In the early stages of the public mourning, a proposal to commemorate Sept. 11 as a day for national volunteer service in the U.S. proved popular.

To our good fortune, most of the fears the attacks generated have not been realized. To what should be our great chagrin, most of those idealistic vows have been broken.

The war that has emerged is more subtle, confusing, paradoxical and intermittent, than many anticipated. It is, indeed, a world-wide war, with periodic paroxysms in Russia, Indonesia, Spain, Saudi Arabia and Israel. As people could not fail to notice amid the hundreds killed by bloodthirsty thugs in Russia last week, there is an aberrant, despicable, hate-filled, nihilistic Islamicist ideology uniting and motivating those who bomb a school in Beslan, a nightclub in Bali, trains in Madrid, housing complexes in Riyadh and buses in Jerusalem, Beer Sheba, Haifa and Tel Aviv. But there have been no repeat performances in the U.S., and the spectacularly grotesque terrorist incidents in the West have been one-shot deals; waves of terror have been more common in the Middle East and Central Asia.

The unity and clarity of Sept. 12 have dissipated in bruising battles among allies over Iraq, Afghanistan and Iran. The United Nations has proved flamboyantly irrelevant and quite useless in this war. More disturbingly, the West itself has seemed spectacularly ill-prepared to root out this threat systematically. As Europeans and Americans have faced off in a surprisingly acrimonious fight where hatred of George W. Bush seems to rival distaste for Osama bin Laden in "enlightened" circles, dollars still flow into terrorist coffers and the rogue state of Iran marches toward nuclear capability.

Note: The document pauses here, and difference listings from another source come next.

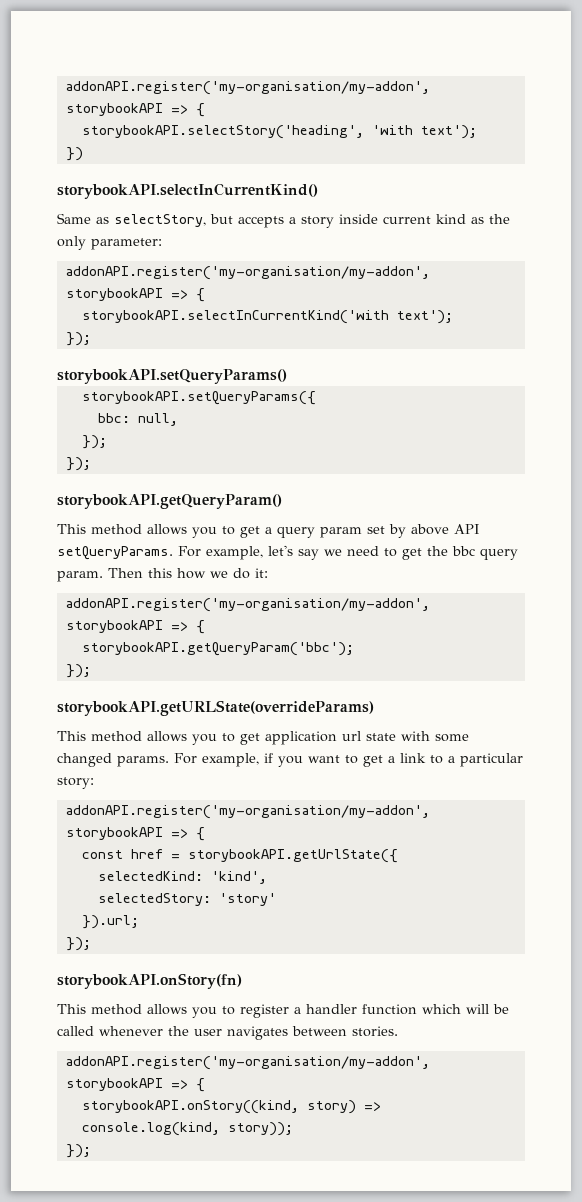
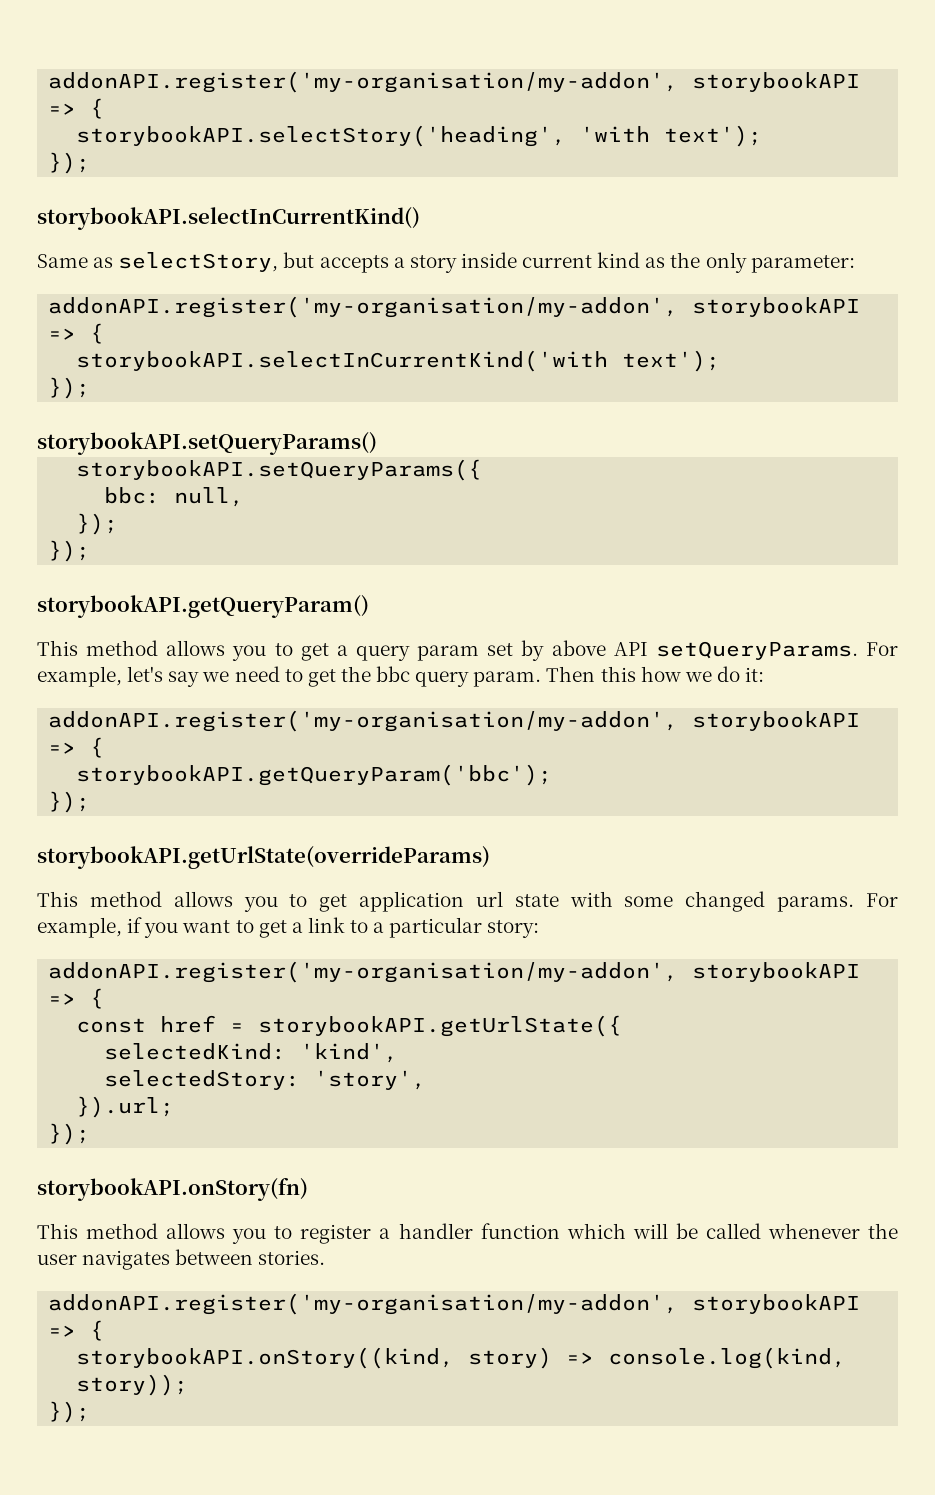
  storybookAPI.selectStory('heading', 'with text');
- })
+ });
- storybookAPI.getURLState(overrideParams)
+ storybookAPI.getUrlState(overrideParams)
- selectedStory: 'story'
+ selectedStory: 'story',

Amid this confusion, most of us have broken our vows - because we could.

The good news is that George W. Bush was right. We could return to our shopping malls and traffic jams and other prosaic concerns. There is a certain power, some courage involved, in refusing to let terrorism define our lives. But in the quest to return to what U.S. President Warren G. Harding called "normalcy," Bush - and his fellow leaders - failed to push their fellow citizens toward the better version of themselves that emerged ever so briefly amid Al-Qa'ida's carnage.

Aside from the small but ever-growing group of victims of terrorism and the soldiers mobilized to fight, the vast majority of us have returned to our Sept. 10 state. We might tut-tut more frequently over the morning headlines; the more sensitive among us might occasionally have nightmares or curtail some travel plans - but most of us have returned to our bubble and reinforced it.

In the United States, whether or not they agree with the administration's decisions and strategy, Americans have allowed a small minority of servicemen and women and their families to carry the ball in the ensuing battles.

In Canada, because Al-Qa'ida has so far failed to target Canadians on Canadian soil directly, most people prefer to dismiss this as America's headache. In Europe, even with almost monthly busts of terrorist cells in Hamburg, London, Paris and Brussels, it has become fashionable to deem this whole mess America's fault.

Politics aside, the overwhelming and unifying fact for the vast majority of Westerners is that the great promise of modern individualistic, capitalist, liberal democracy persists - we continue to be left alone, and continue to prefer to avoid the call of history and dodge broader communal needs, shopping till we drop, dancing the night away, entertaining ourselves silly.

We are "bubble people" because we can be.

That is the great gift of modern Western civilization. It is also the great curse. Let us hope and pray it won't be the cause of our decline and fall amid forces of evil that are more persistent, fanatic and systematic.